— Успокойся, мама, она не останется в доме надолго, — ответил Рихард, надеясь, что на этом их разговор закончится. Но судя по всему, баронесса в ту ночь решила биться до конца. Она снова и снова напоминала сыну, чем чревато его поведение, и разозлилась, когда узнала, что он в очередной раз привез домой заключенную.
— Больше не будет такого, — сказал матери Рихард, чувствуя, как снова стало давить в висках из-за усталости и подавленных эмоций. — Следующей будет Ленхен.
— Следующей? Значит, ты так и не отказался от своего безумства? Биргит была права — эта русская стала проклятием для нашего дома! Она все разрушит… все разрушит! — бросила с горечью баронесса в ответ. Она замолчала на некоторое время, устремив взгляд куда-то в окно. Рихард заметил, как подозрительно блестят ее глаза от невыплаканных слез, и его уколола совесть из-за того, что причиняет боль матери своим упрямством.
— Я прошу тебя прекратить поиски, — произнесла глухо баронесса, посмотрев сыну прямо в глаза. — Я заклинаю тебя всем, что для тебя дорого. Это может дорого обойтись для нас обоих. Ради меня, Ритци… ради своей матери.
Впервые он вдруг растерялся, настолько уязвимой выглядела сейчас мать. Это было непривычно и било в самое сердце. Потому что он понимал, что не может остановиться сейчас. Не тогда, когда побывал в самом аду и видел то, что предпочел бы никогда не знать. Быть может, если бы он не знал, если бы по-прежнему верил, что все так, как твердит пропаганда наперекор слухам.
Наверное, мама прочитала ответ в его взгляде. Или сумела заглянуть в самое сердце. Но она поняла, что проиграла, использовав последнее оружие в этой битве. Ее плечи поникли, сама она как-то обмякла в кресле, будто лишилась сил, опустив голову на изголовье спинки.
— Видимо, ее не нашли в списках управления лагерей, потому что она исказила правду при поступлении в арбайтсамт, — тихо проговорила баронесса. Рихард даже дыхание затаил, понимая, что впервые за последнее время приблизился почти к финалу своих розысков. — Ее отца звали иначе, а сама она была вовсе не из Москвы, как указала в бумагах. И, клянусь тебе, я не знала, что она из семьи фольксдойче![109]

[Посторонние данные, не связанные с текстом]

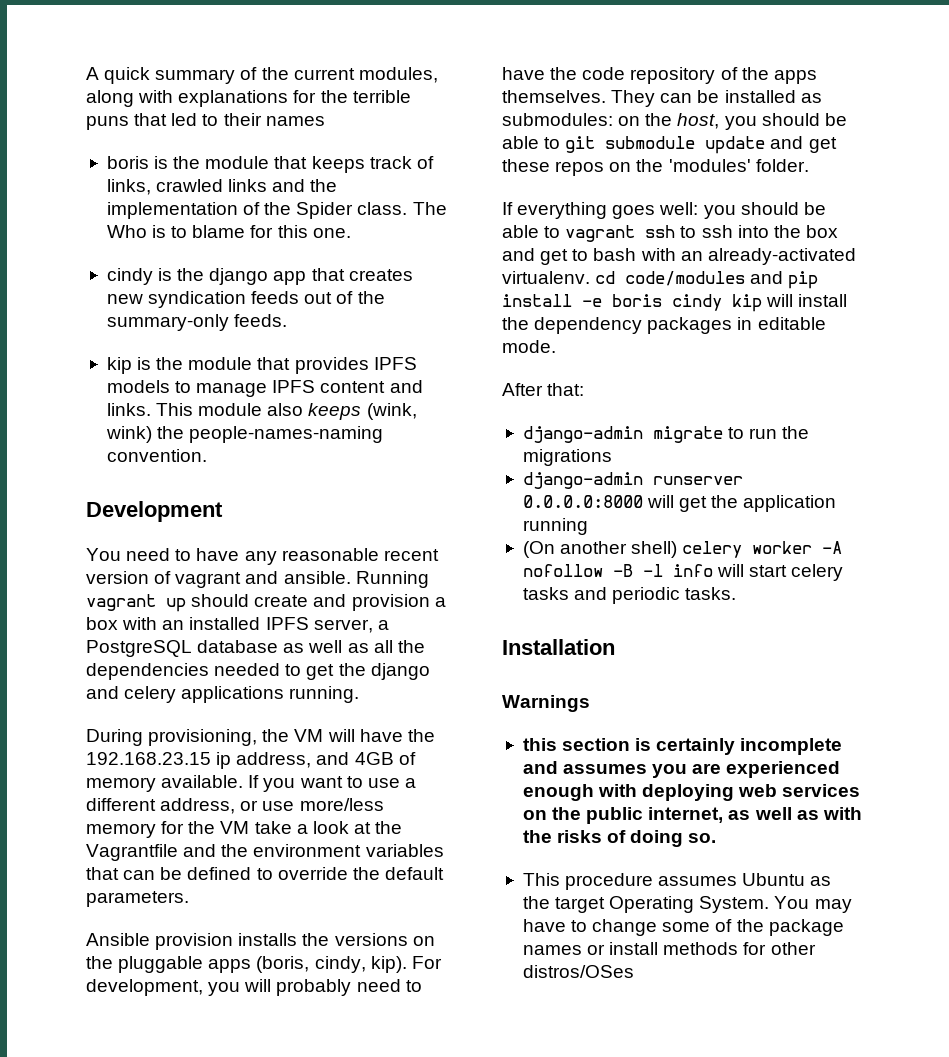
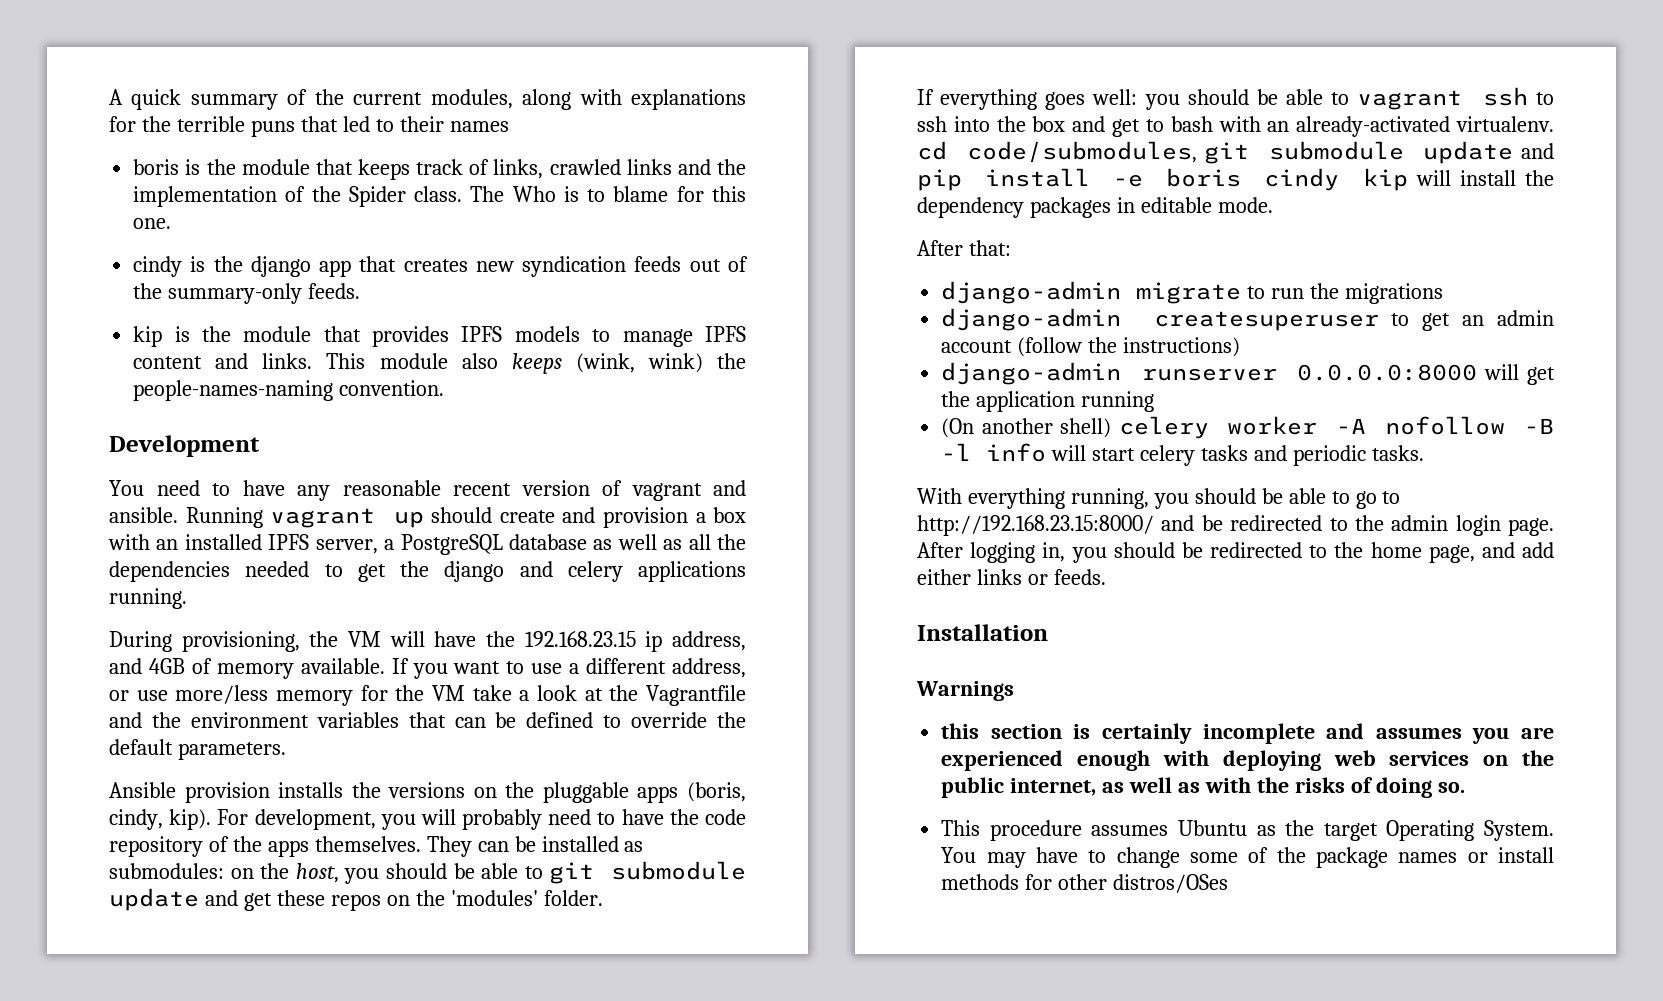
[625,271,746,286] code/modules -> [966,141,1514,164] code/submodules, git submodule update
(612, 457) none -> [941,308,1554,331] [941,337,1241,357] // django-admin createsuperuser to get an admin account (follow the instructions)
(737, 593) none -> [917,488,1401,509] [917,515,1554,536] [917,542,1554,563] [917,569,1106,585] // With everything running, you should be able to go to http://192.168.23.15:8000/ and be redirected to the admin login page. After logging in, you should be redirected to the home page, and add either links or feeds.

Вижу по твоему лицу, что и тебе она не сказала этого… Вот видишь, она никогда не была откровенна с тобой! И ты мне будешь говорить, что это любовь?! Что она действительно любила тебя, а не пользовалась тобой? Ее мать была рождена в семье чистокровных немцев, пусть и носила русское имя. Я нашла это в документах арбайтсамта, копии которых мне прислали из управления Эрфурта.Рихард сделал шаг к столику, чтобы взглянуть на эти документы, о которых говорила мать, но та вдруг склонилась над теми, словно защищая бумаги, закрыла их ладонями.
— Я прошу тебя, Ритци… ради меня. Я думала, я смогу сделать это… Но я… Ритци, ты — все, что у меня есть!
— Я тебя не понимаю, мама, — медленно произнес Рихард, начиная подозревать, что мать имеет какое-то отношение к тому, что случилось. Но старательно гнал от себя эти мысли, пытаясь оправдать ее тем, что она просто не знала о его чувствах к русской и о том, что происходило между ними.
Баронесса не стала оттягивать неизбежное. Она сама собрала в стопку бумаги дрожащими пальцами и протянула сыну папку. Только немного помедлила прежде, чем разжать пальцы, передавая документы.
— Я хочу, чтобы ты знал, Рихард — я на все готова ради твоего спасения. Даже потерять тебя. Лишь бы ты не пострадал никаким образом, мой дорогой. Просто попытайся понять меня…
Рихард не стал долго размышлять над этим предисловием, от которого замерло сердце на какие-то секунды в страшном предчувствии. Стал листать бумаги, с удивлением отмечая то, что не знал прежде о Ленхен.